> _PROBLEM DETAILS_:
Within the records that follow, restate exactly the lines from the line with "background: #f0abfc ->" down to the line with "text: Expression ->", including both. Omit the pictures.

> _DATA PROVIDED_:
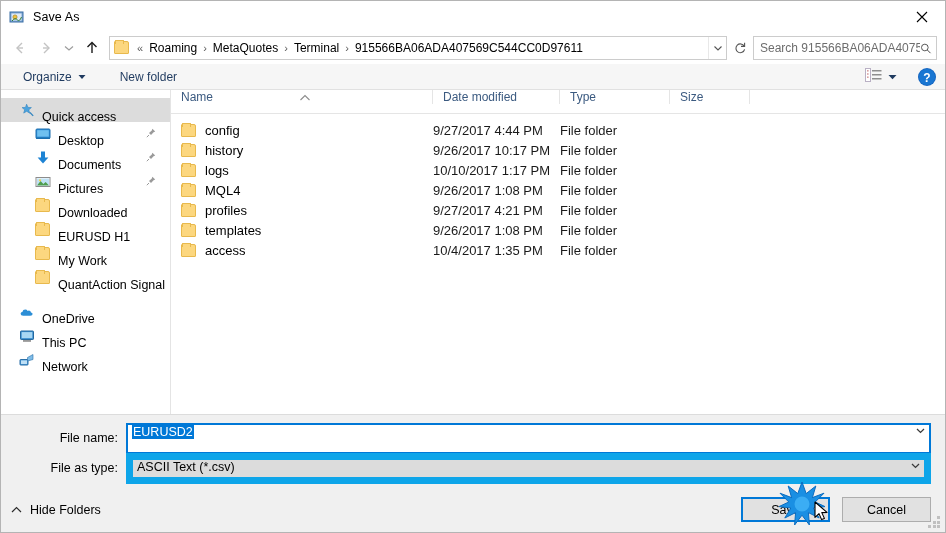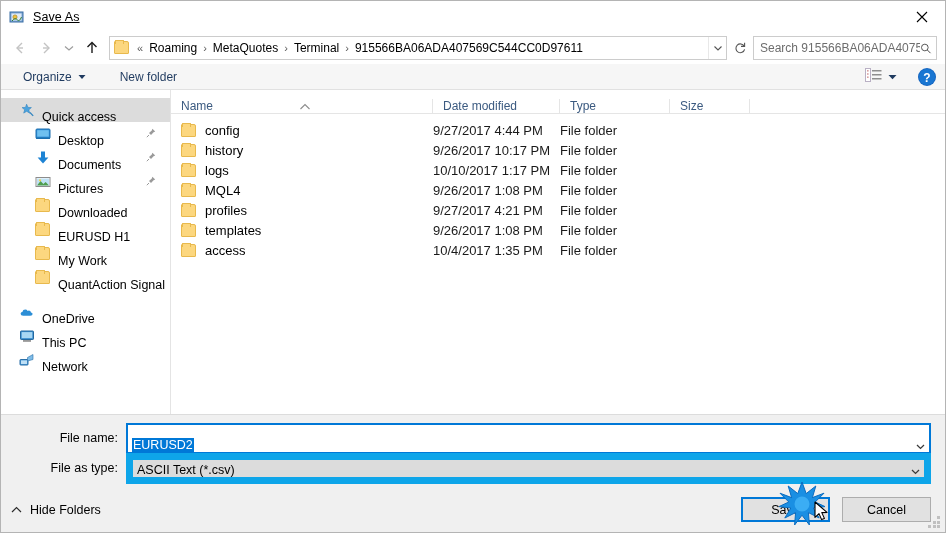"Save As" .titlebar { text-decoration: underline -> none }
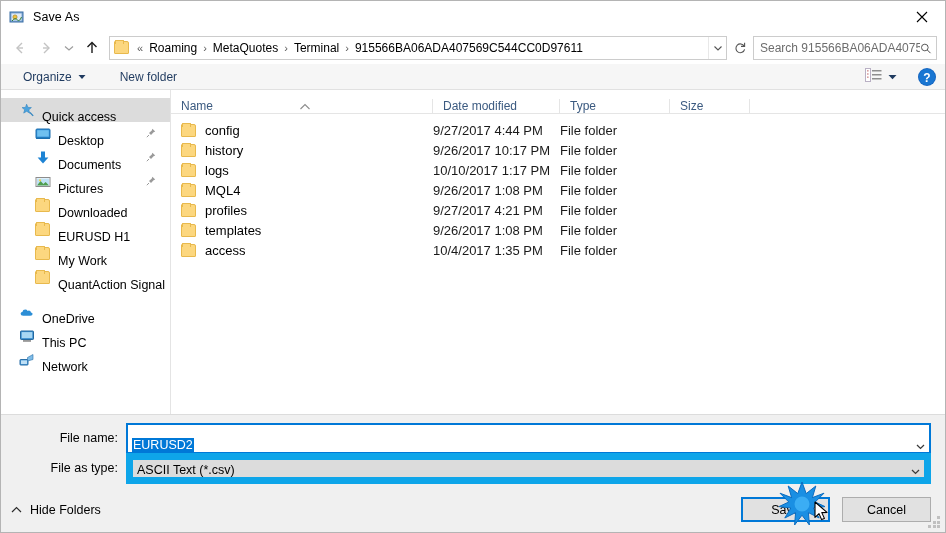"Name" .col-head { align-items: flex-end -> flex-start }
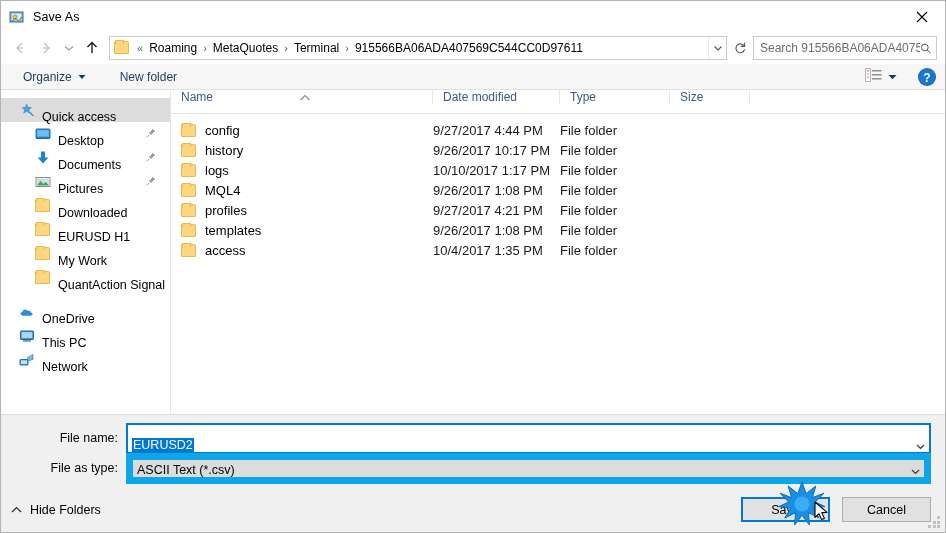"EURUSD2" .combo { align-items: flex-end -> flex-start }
---
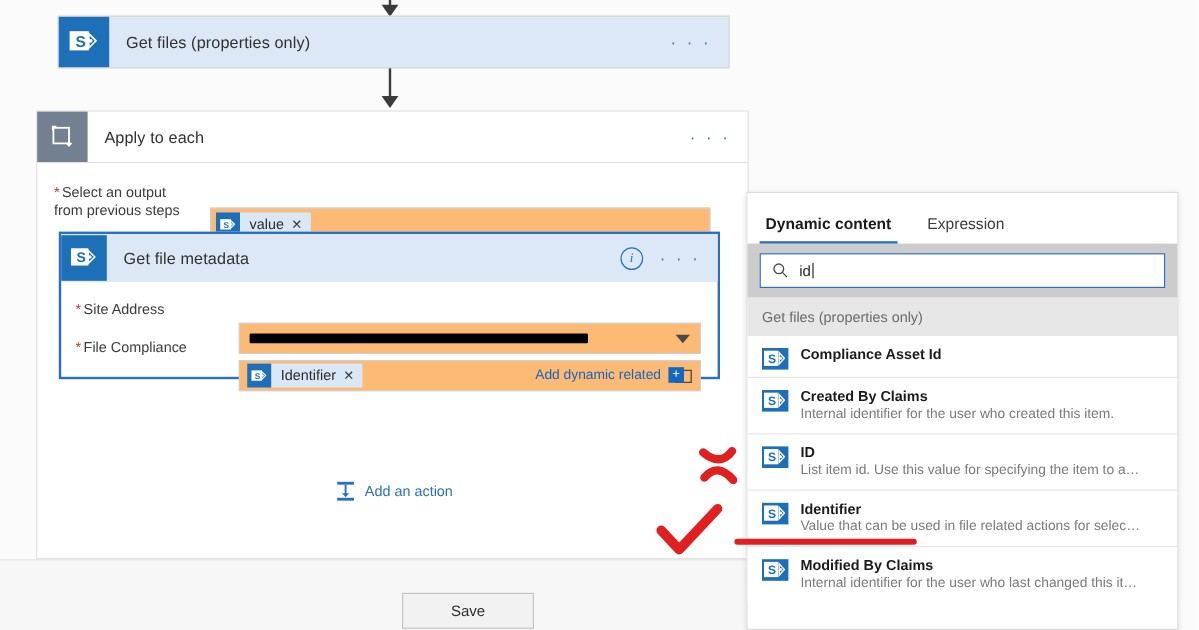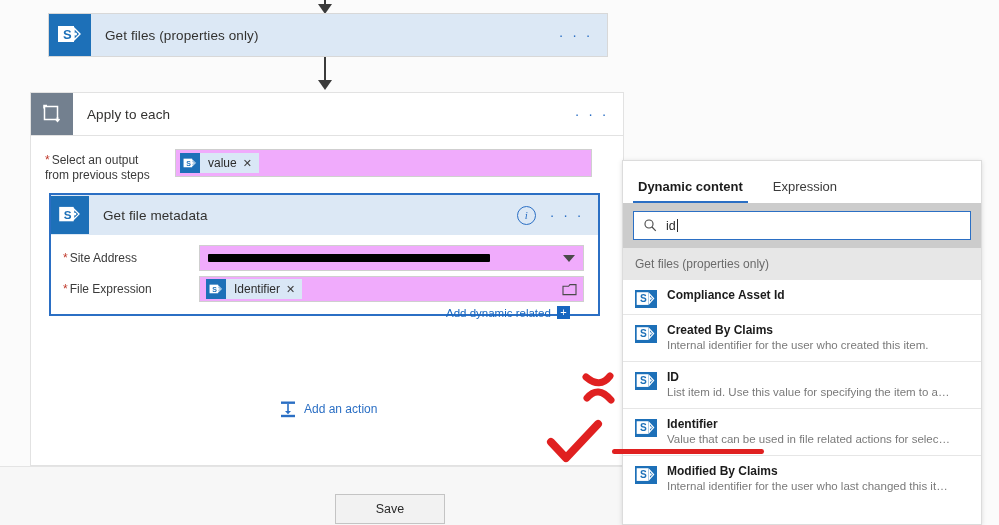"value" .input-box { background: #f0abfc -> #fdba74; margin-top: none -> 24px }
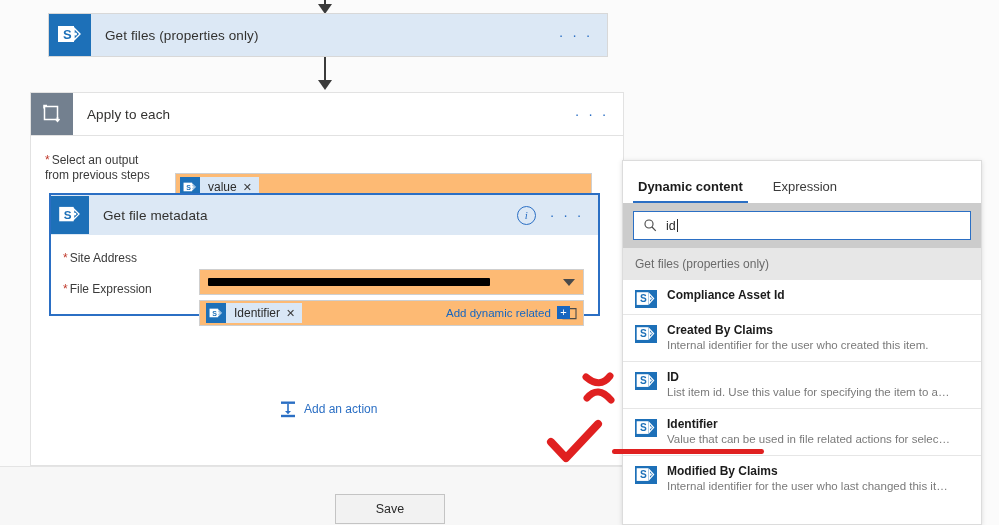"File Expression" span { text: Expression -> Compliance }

> _RESPONSE TO THE TASK_:
"value" .input-box { background: #f0abfc -> #fdba74; margin-top: none -> 24px }
"File Expression" span { text: Expression -> Compliance }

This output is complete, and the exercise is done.